Le mot de l'éditeur : "Après L'Art et le sang, paru il y a tout juste un an chez Cornélius et sélectionné dans la foulée en compétition officielle du festival d'Angoulême, Benoît Preteseille finit d'égratigner la bien-pensance populaire, d'éperonner le petit-bourgeois et son insupportable bonne morale avec Maudit Victor. D'auto-mutilations en giclées de sang, Benoît P. subit depuis un certain temps une remarquable métamorphose. Ces dernières années, il a ôté son costume d'étudiant des beaux-arts dans les coulisses des scènes parisiennes avant de disparaître derrière le masque de Benoît Tranchand, performeur au sein du groupe Savon Tranchand, puis de réapparaître dans le fauteuil en simili cuir de l'éditeur de Warum. En ce moment-même, on dit qu'il adopterait petit à petit le visage d'un auteur de bande dessinée qu'aucun lecteur ne pourra plus jamais ignorer.
Persuadé que la prothèse oculaire de son oncle est un objet magique, un gamin crédule se crève un œil. Ainsi débute l’histoire, tragique et dérisoire, de Victor. Elle se déroule sur le rythme décousu et fantasque des romans-feuilletons, avec comme décor le bric-à-brac bourgeois de la Belle Epoque : coloniaux courageux, mages mystiques, peintres pompiers, marquises majestueuses.
Une femme avec un trou béant dans le ventre, qui voit des choses insensées dans les yeux des animaux, éveille chez l'influençable Victor une vocation de peintre. Pour pouvoir installer son atelier, il assassine un cheval à corps d'homme, qu'il a surpris à compter des diamants au fond d'une grotte. Pauvre Victor! Le voilà riche mais maudit. Il ne peut plus peindre que des canassons, ce qui handicape sa carrière d'artiste mondain. Tout cela finit très mal, comme il se doit.

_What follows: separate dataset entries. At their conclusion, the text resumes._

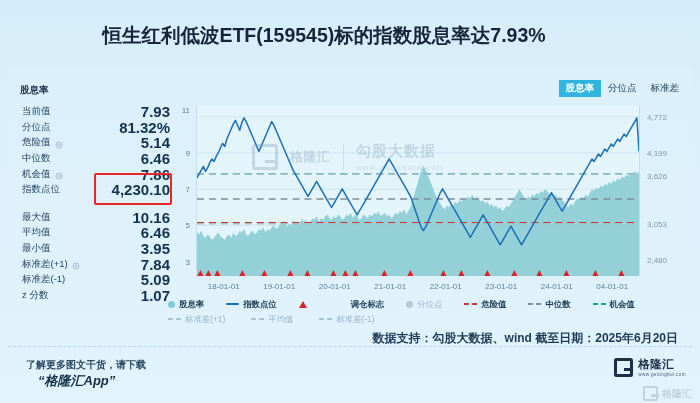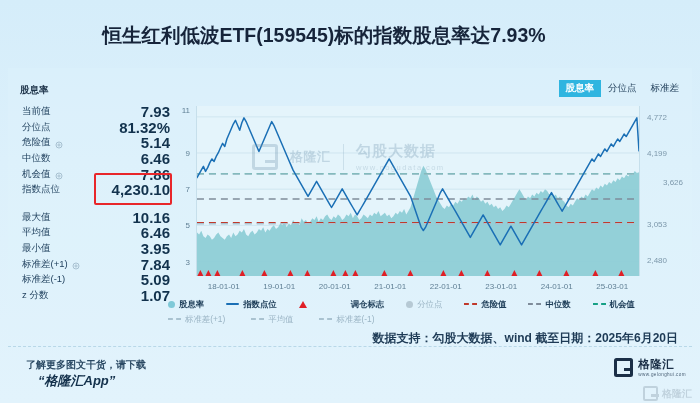"3,626" div.y-tick { margin-left: 16px -> none; top: 76px -> 70px }
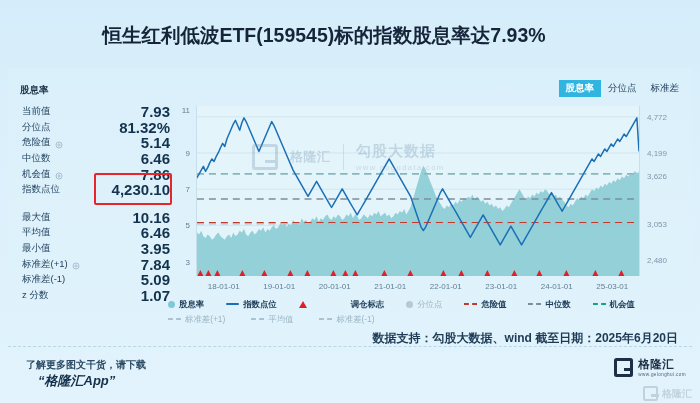"25-03-01" div.x-tick { text: 25-03-01 -> 04-01-01 }
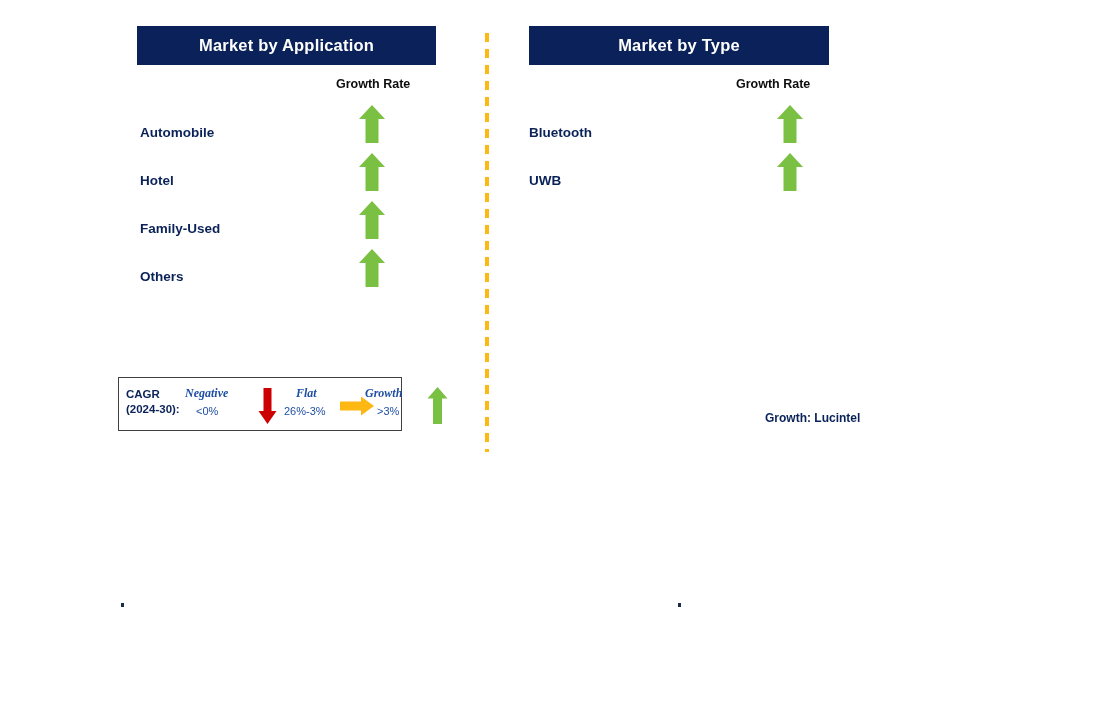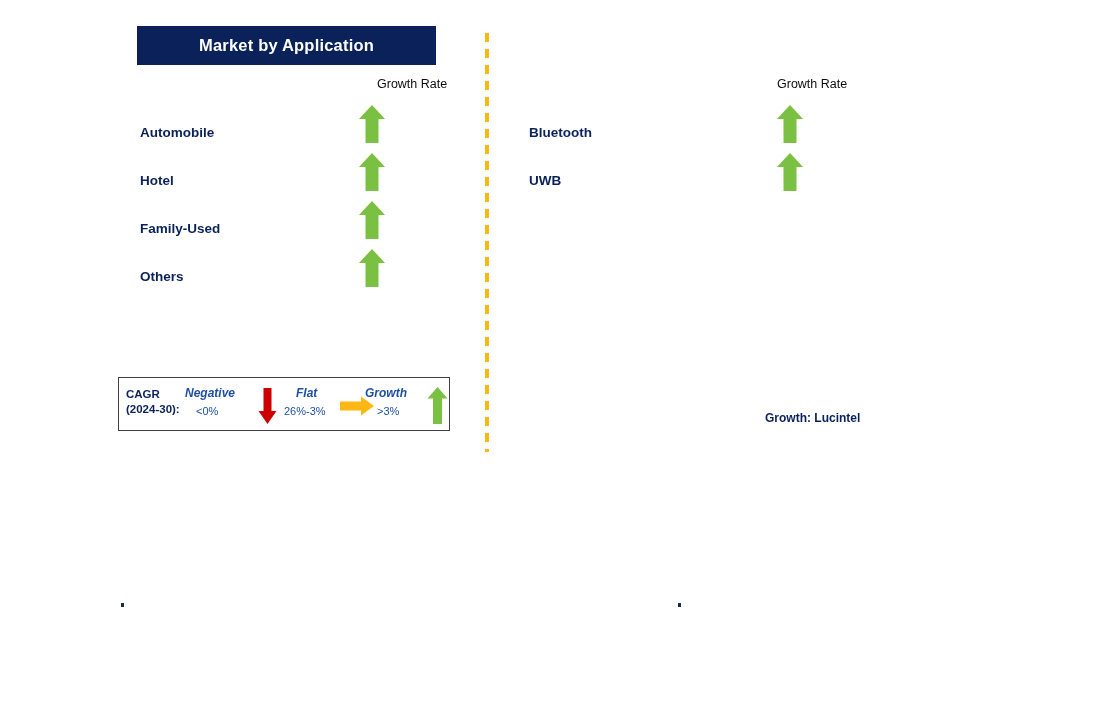"Market by Type" div.panel-header { html: none -> <div> <span>Market by Type</span> </div> }
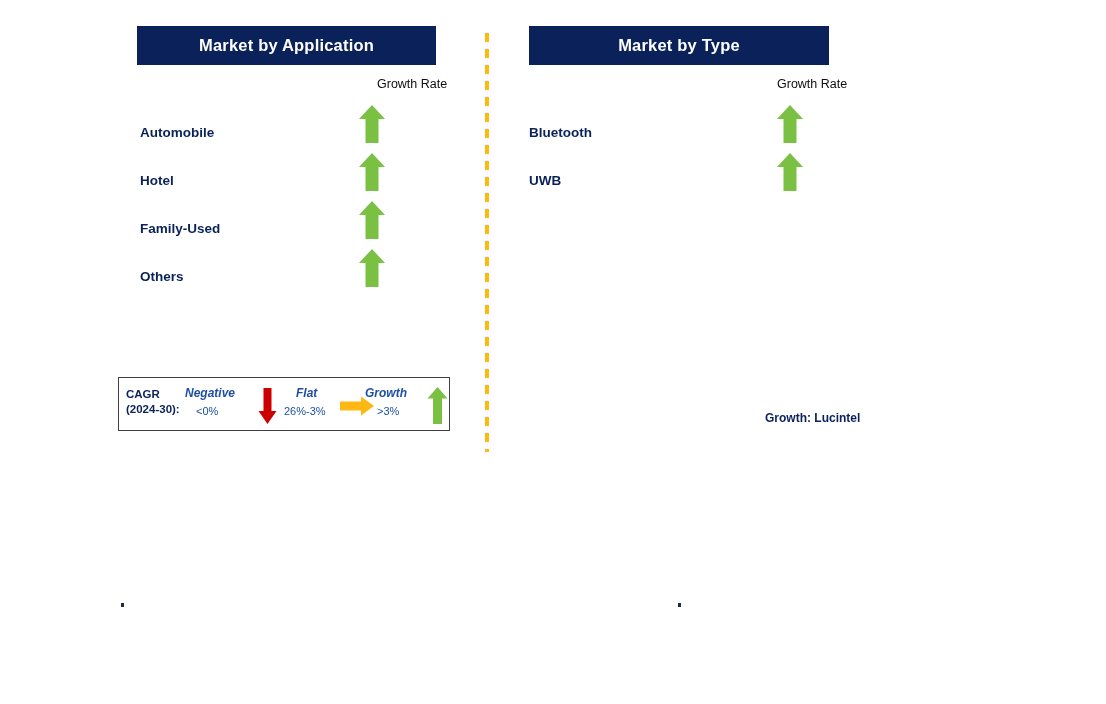"Growth Rate" .growth-caption { font-weight: normal -> bold; margin-left: 41px -> none }
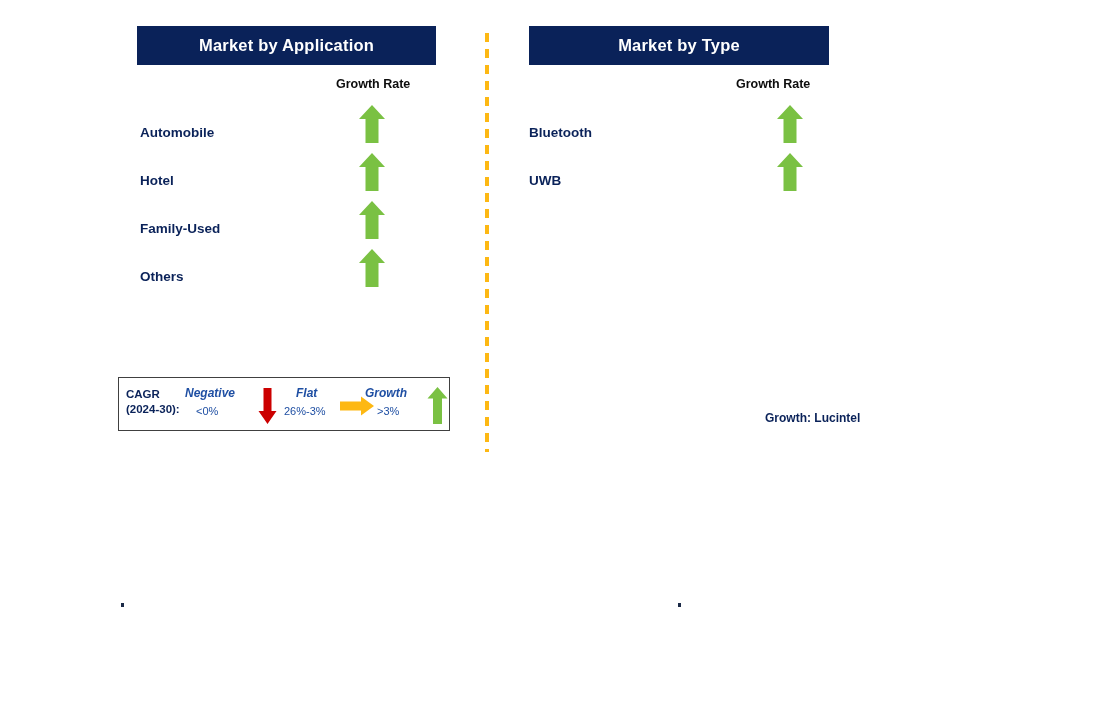"CAGR" #cagr-legend { width: 332px -> 284px }
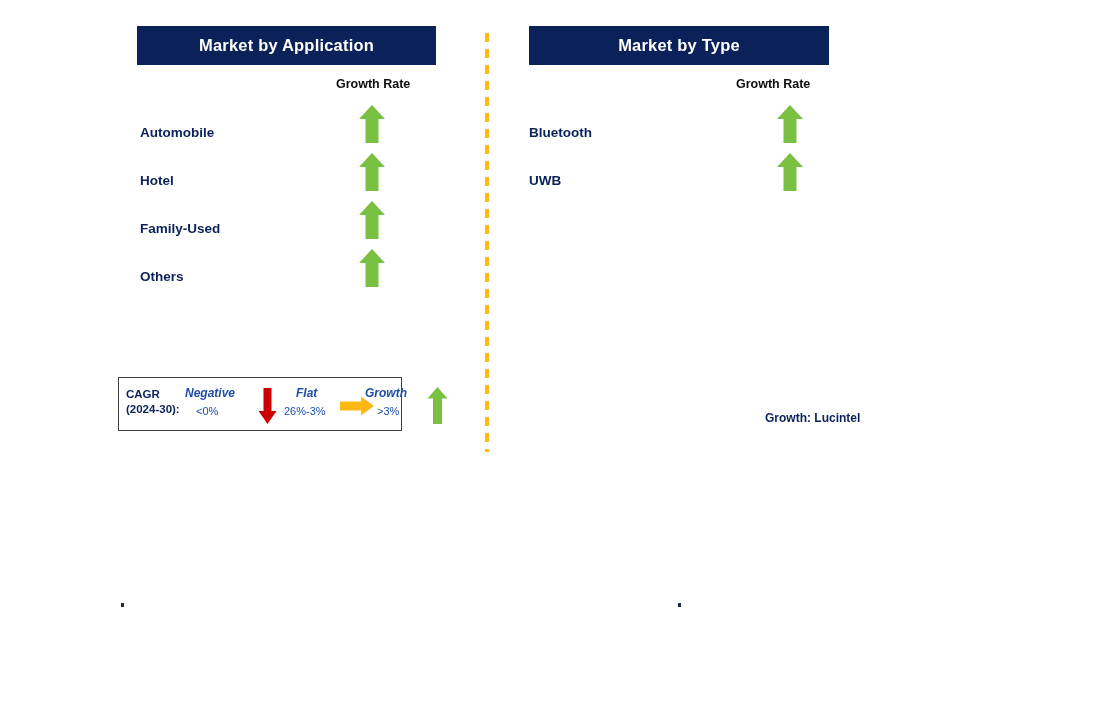"Negative" .legend-word { font-family: none -> Liberation Serif, serif }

Benoît Preteseille a de bien mauvaises fréquentations : Fantômas, Elephant Man, Heurtebise, Arsène Lupin, Arthur Cravan, et autres dynamiteurs du conformisme et de la morale. Ennemi de la logique et de la raison, ce pistolero dada affronte notre société déshumanisée avec pour seules armes la dérision et l’humour.Les véritables monstres de Maudit Victor ne sont pas les « freaks », magnifiques et grotesques, mais les braves gens, les gens normaux, cupides, égoïstes et stupides, rouages banals d’une mécanique sociale implacable et meurtrière."